How To Talk To Someone Cute At A Party When You're Not Sure What To Say
Congratulations! You've resisted the urge to cancel your plans and stay in, you've successfully put on pants and maybe even a bold lip, and now here you stand — at a party. (If you're the kind of person who doesn't think twice about heading out to party-hop all night, congratulations to you in general.) As you chitchat with your friends, sip your drink, and scan the room, let's say you spot a cute stranger. Now what? You might find yourself staring into your drink, wondering how to talk to someone at a party. Unless the answer is written at the bottom of your Solo cup, (or your actual glass glass if you're fancy,) you're probably going to need a few ideas.
We live in a world where we generally more comfortable with introducing ourselves to a stranger digitally via an app, text, or email. But since you've already decided to leave your apartment, you might as well start a conversation IRL, old school style. While it may seem daunting at first, one obvious upside to this face-to-face interaction is that instead of waiting for a message or text back, you're going to know pretty quickly whether or not this is someone you'll want to keep engaging with. And who knows? The story of this party might be an anecdote you and your soulmate will work into your wedding vows one day.

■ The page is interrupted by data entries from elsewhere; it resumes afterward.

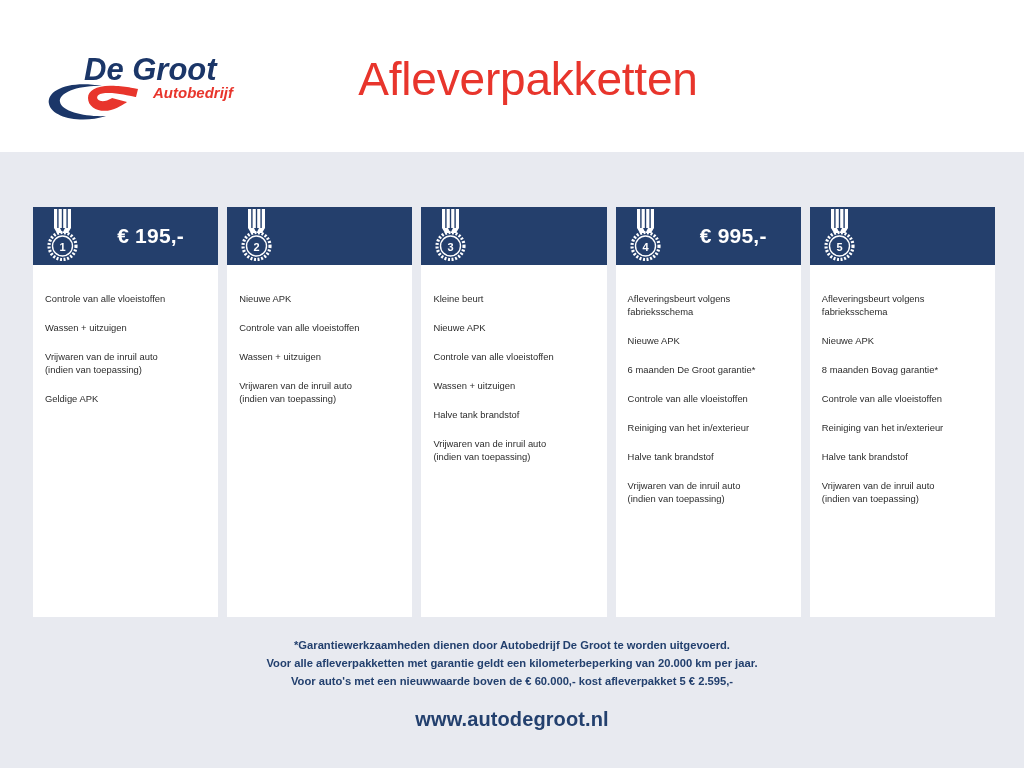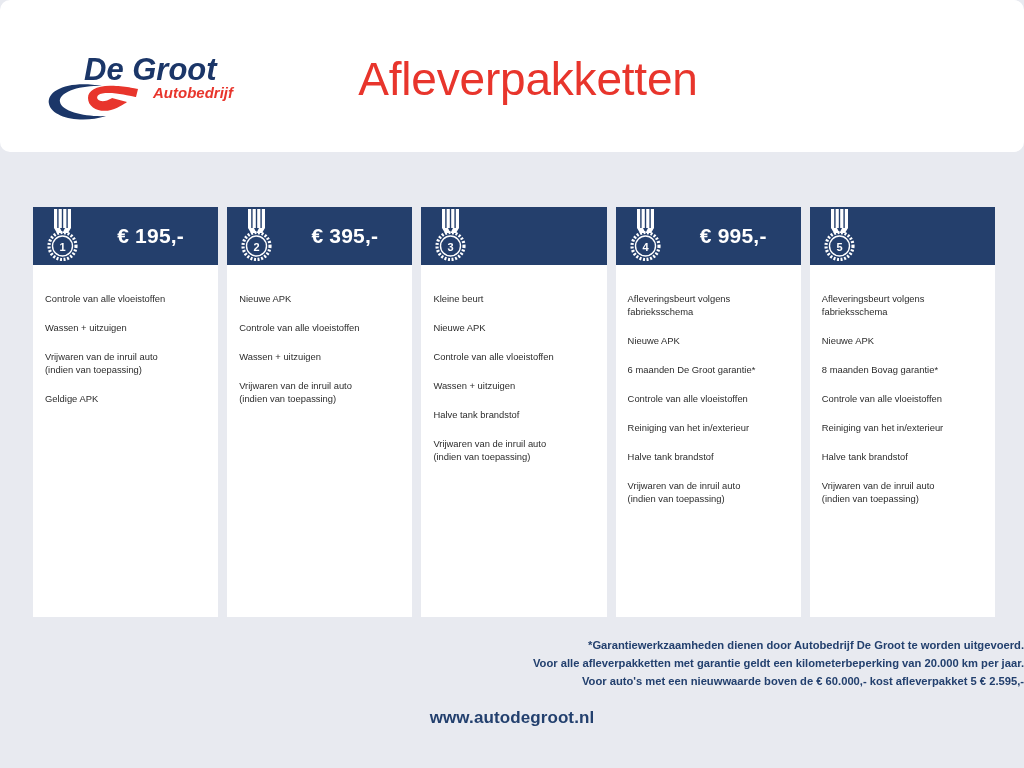--- a/index.html
+++ b/index.html
@@ -8,21 +8,20 @@
     background: #e8eaf0;
     font-family: "Liberation Sans", sans-serif;
     overflow: hidden;
   }
   .page { position: relative; width: 1024px; height: 768px; background: #e8eaf0; }
 
   
   .header-band {
     position: absolute; left: 0; top: 0; width: 1024px; height: 152px;
     background: #ffffff;
-    border-radius: 10px;
   }
   .logo-wrap {
     position: absolute; left: 40px; top: 46px; width: 215px; height: 78px;
   }
   .logo-svg { display: block; }
   .page-title {
     position: absolute; left: 16px; top: 52px; width: 1024px;
     text-align: center;
     font-size: 46px;
     font-weight: 400;
@@ -78,26 +77,25 @@
   
   .footer {
     position: absolute; left: 0; top: 636px; width: 1024px;
     text-align: center;
   }
   .foot-line {
     font-size: 11.2px;
     color: #23406e;
     line-height: 1.62;
     font-weight: bold;
-    text-align: right;
   }
   .site {
     position: absolute; left: 0; top: 708px; width: 1024px;
     text-align: center;
-    font-size: 17px;
+    font-size: 20px;
     font-weight: bold;
     color: #23406e;
     letter-spacing: 0.1px;
   }
 </style>
 </head>
 <body>
 
 <div class="page">
 
@@ -155,21 +153,20 @@
             <rect x="15.6" y="1" width="3.2" height="19"></rect>
             <rect x="20.2" y="1" width="3.2" height="19"></rect>
             <rect x="24.8" y="1" width="3.2" height="19"></rect>
             <path d="M11 20 L17 20 L19.5 25 L14 25 Z"></path>
             <path d="M28 20 L22 20 L19.5 25 L25 25 Z"></path>
           </g>
           <circle cx="19.5" cy="38" r="13.5" fill="none" stroke="#ffffff" stroke-width="3.2" stroke-dasharray="2 1.6"></circle>
           <circle cx="19.5" cy="38" r="10" fill="none" stroke="#ffffff" stroke-width="1.4"></circle>
           <text x="19.5" y="42.6" text-anchor="middle" font-family="Liberation Sans, sans-serif" font-size="11" font-weight="bold" fill="#ffffff">2</text>
         </svg>
-        <div class="price">€ 395,-</div>
       </div>
       <div class="card-body">
         <div class="feature">Nieuwe APK</div>
         <div class="feature">Controle van alle vloeistoffen</div>
         <div class="feature">Wassen + uitzuigen</div>
         <div class="feature">Vrijwaren van de inruil auto
 (indien van toepassing)</div>
       </div>
     </div>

So read on for a few easy ways to chat up that cutie at a party.
Ask A Question
Ask and ye shall receive... a response at the very least. The key to starting a flirty conversation by asking a question is to avoid dead-end questions like "What time is it?" Or "Where's the bathroom?" Try something more engaging that could lead to a proper conversation:
- "How do you know Blank*? (*Name of host, unless your host is named Blank, which could only be short for Blanket Jackson in which case — OMG!)
- "What would you give me if I could guess your middle name in five tries? And by five I mean 15."
- "You look like you'd know a good joke or two. Wanna tell me one?"
Make An Observation
Starting a conversation with an observation can be a more chill way of eliciting a response from a person than just asking a straight up question. I'm not talking about an obvious observation like "Today is Thursday" or "You are a human person," but something a little more specific and playful. Pro tip: keep things positive and avoid negative observations like "I hate parties."
- "I like your Lakers hat. Congrats on LeBron." (This can be tailored to any sports-afiliated attire, but this is literally the only sports thing I know about sports, #sports.)
- "There are adults here playing beer pong. I'm trying to decide if I should show them how it's done."
- "I just noticed everyone here is gorgeous."
Give A Compliment
Compliments are like gifts: most people love to receive them — but can also tell when a gift could have been given to any random person or was bought specifically with them in mind. So try to compliment something about the cutie in your crosshairs that's specific to them.
- "I really appreciate that you're drinking whiskey neat."
- "That's a great shirt/dress/hat/bag. Is there a story behind it?"
- "I just thought you should know you've got a great laugh." (Make sure they have audibly laughed recently or else this will come across as creepy.)
Tell A Story
Telling someone a quick story is a great way to get their attention and hold it for a moment. The key is making it quick, making it funny, and keeping it light. This is a party after all, so save the story about your childhood pet bird's funeral for, say, date number four.
- "So I Uber Pool-ed here and you'd never believe the fight this couple had right next to me..."
- "The craziest thing just happened and I need to tell someone..."
- "This song just reminded me of this one night freshman year..."
This may seem obvious, but consider just going up to the person you're eyeing and saying hello. I know you're reading this for interesting insights to chatting up a cutie and you're like "Hello? I could've come up with that," but the classics are the classics for a reason. So make like Adele and say hello, but not from the other side (of the room).
Make A Friend Do It
When all else fails, what are friends for? Go ahead and enlist a friend to break the ice for you. Grab your buddy, head over to the person who caught your eye and have them make the first move. Just be mindful that if they do this, you will likely find yourself doing the same thing for them some time in the future.
Regardless of how you initiate a conversation with a cute stranger at a party, making the first move is ballsy — and something to be proud of. The worst thing that could happen is that they brush you off, but you will survive that like the resilient gem that you are. You never know: they just might be standing across the room wondering how to approach you. So go say hello! After all, you didn't put on a red lip for nothing!